Speaker Diarization | Deepgram's Docs

Try this feature out in our API Playground.

diarize boolean Default: false

Pre-recorded Streaming All available languages

Enable Feature

To enable Diarization, use the following parameter in the query string when you call Deepgram’s /listen endpoint :

diarize=true

To transcribe audio from a file on your computer, run the following cURL command in a terminal or your favorite API client.

cURL

$ curl \
>   --request POST \
>   --header 'Authorization: Token YOUR_DEEPGRAM_API_KEY' \
>   --header 'Content-Type: audio/wav' \
>   --data-binary @youraudio.wav \
>   --url 'https://api.deepgram.com/v1/listen?diarize=true'

Replace YOUR_DEEPGRAM_API_KEY with your Deepgram API Key.

Analyze Response

For this example, we use an MP3 audio file that contains the beginning of a customer call with Premier Phone Services. If you would like to follow along, you can download it.
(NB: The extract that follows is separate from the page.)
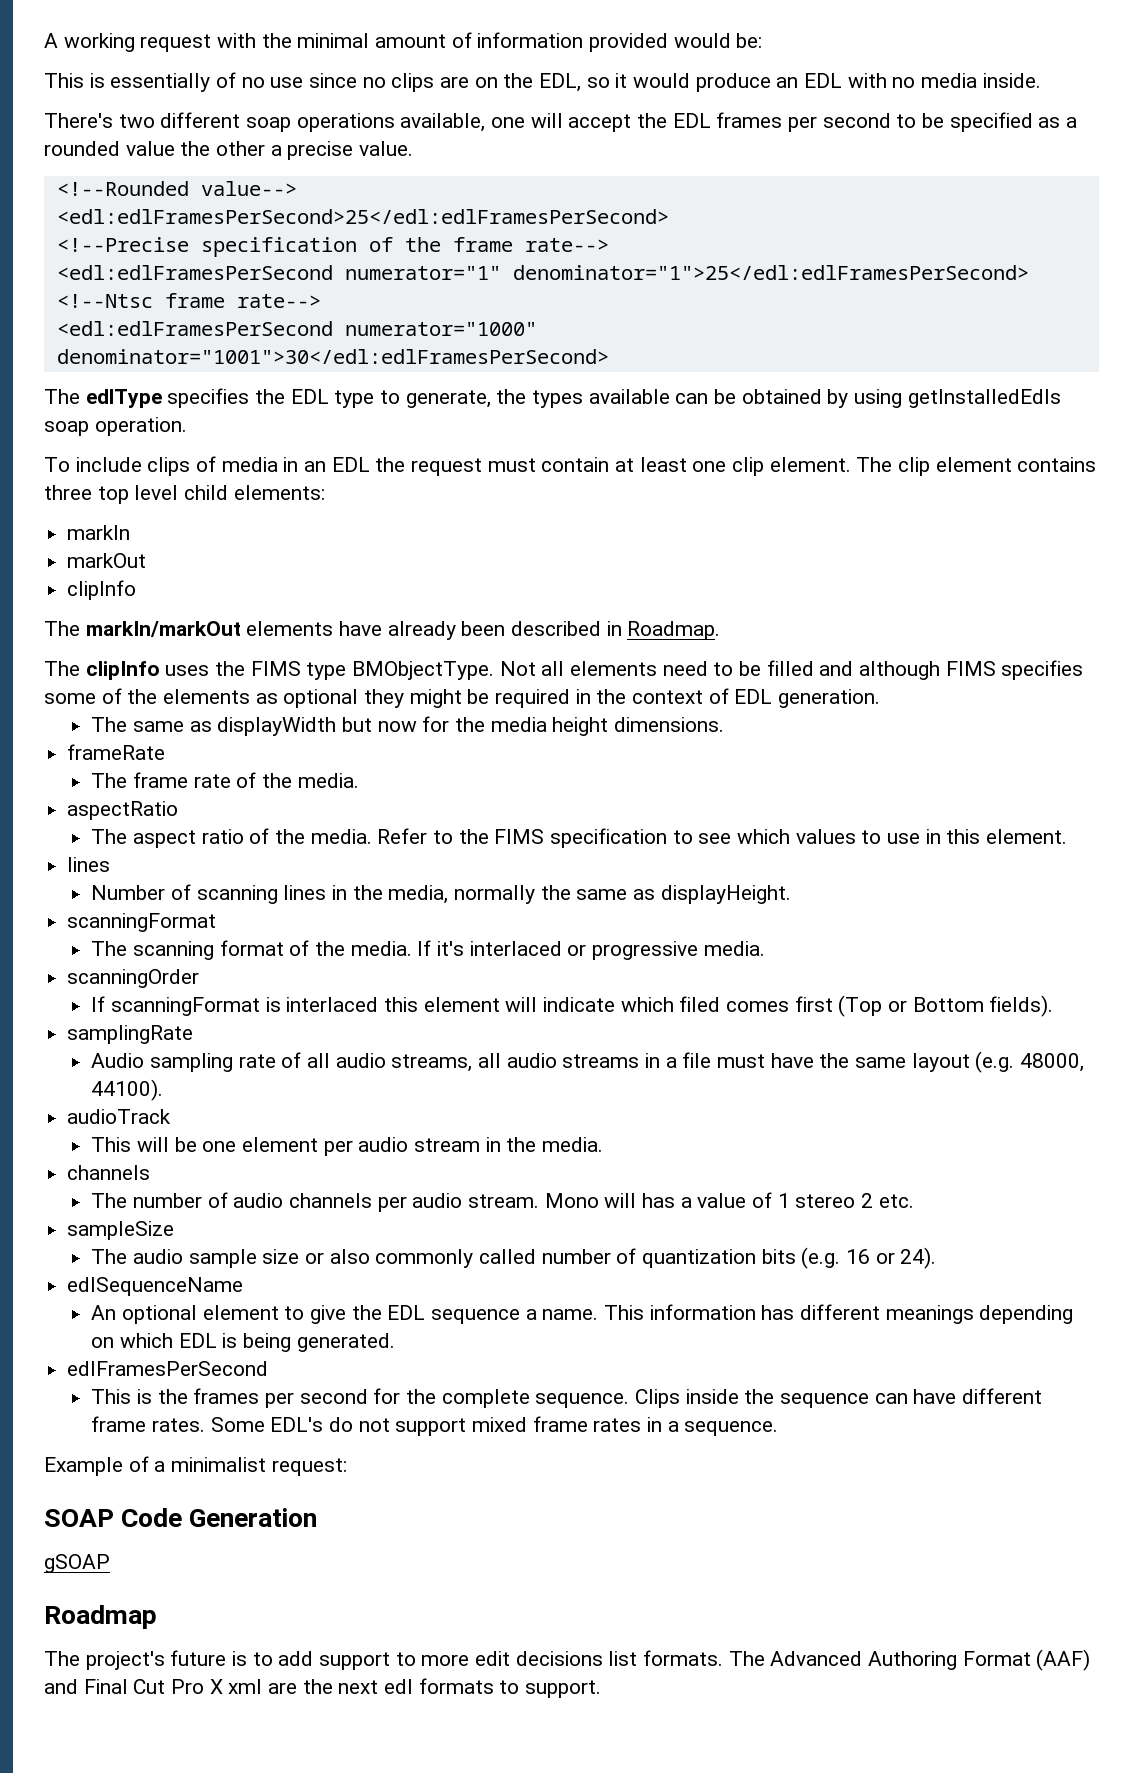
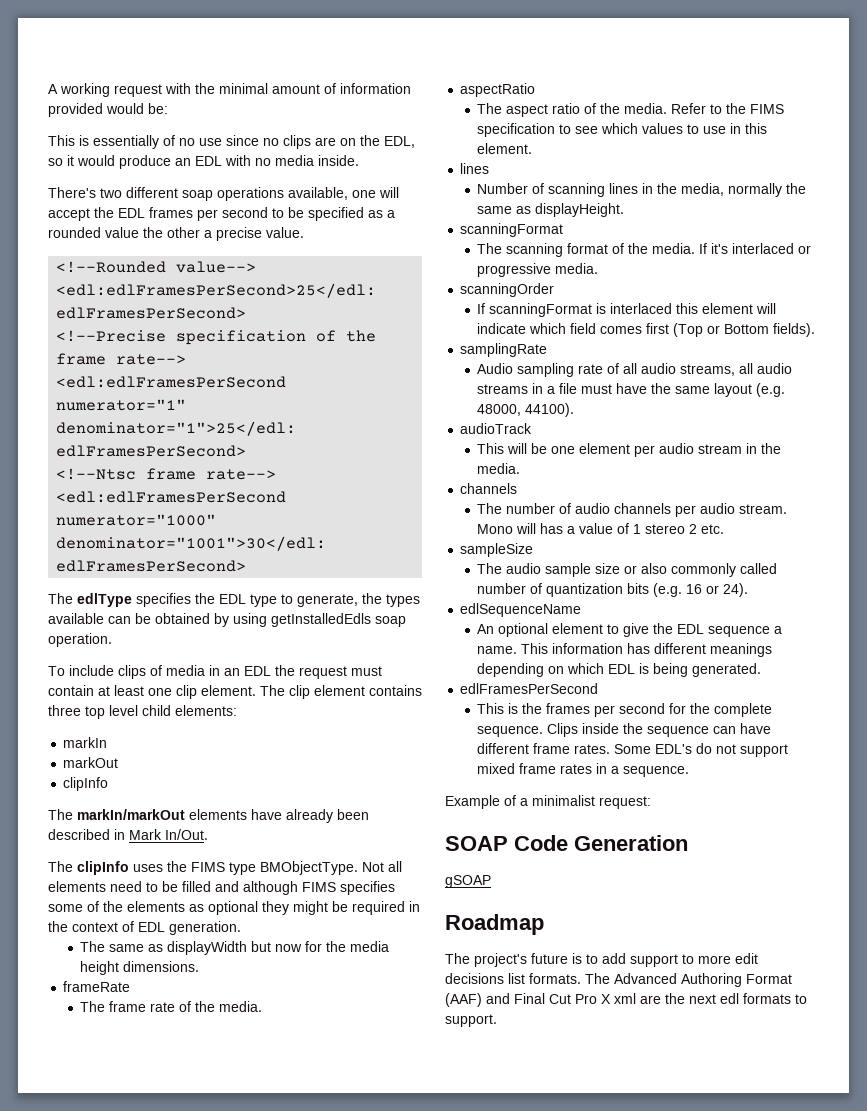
- The markIn/markOut elements have already been described in Roadmap.
+ The markIn/markOut elements have already been described in Mark In/Out.
- If scanningFormat is interlaced this element will indicate which filed comes first (Top or Bottom fields).
+ If scanningFormat is interlaced this element will indicate which field comes first (Top or Bottom fields).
When the file is finished processing, you’ll receive a JSON response. Let’s look more closely at the words object within the alternatives object within this response.

Pre-Recorded

When using diarization for pre-recorded audio, both speaker and speaker_confidence values will be returned:

JSON

1 ...
2 "alternatives":[
3   {
4     ...
5     "words": [
6       {
7         "word":"hello",
8         "start":15.259043,
9         "end":15.338787,
10         "confidence":0.9721591,
11         "speaker":0,
12         "speaker_confidence":0.5853265
13       },
14     ...
15     ]
16   }
17 ]

Live Streaming

When using diarization for live streaming audio, only the speaker value will be returned:

JSON

1 ...
2 "alternatives":[
3   {
4     ...
5     "words": [
6       {
7         "word":"hello",
8         "start":15.259043,
9         "end":15.338787,
10         "confidence":0.9721591,
11         "speaker":0
12       },
13     ...
14     ]
15   }
16 ]

Format Response

To improve readability, you can use a JSON processor to parse the JSON. In this example, we use JQ and further improve readability by turning on Deepgram’s punctuation and utterances features:

cURL

$ curl \
>   --request POST \
>   --url 'https://api.deepgram.com/v1/listen?diarize=true&punctuate=true&utterances=true' \
>   --header 'Authorization: Token YOUR_DEEPGRAM_API_KEY' \
>   --header 'content-type: audio/mp3' \
>   --data-binary @Premier_broken-phone_numbers.mp3 | jq -r ".results.utterances[] | \"[Speaker:\(.speaker)] \(.transcript)\""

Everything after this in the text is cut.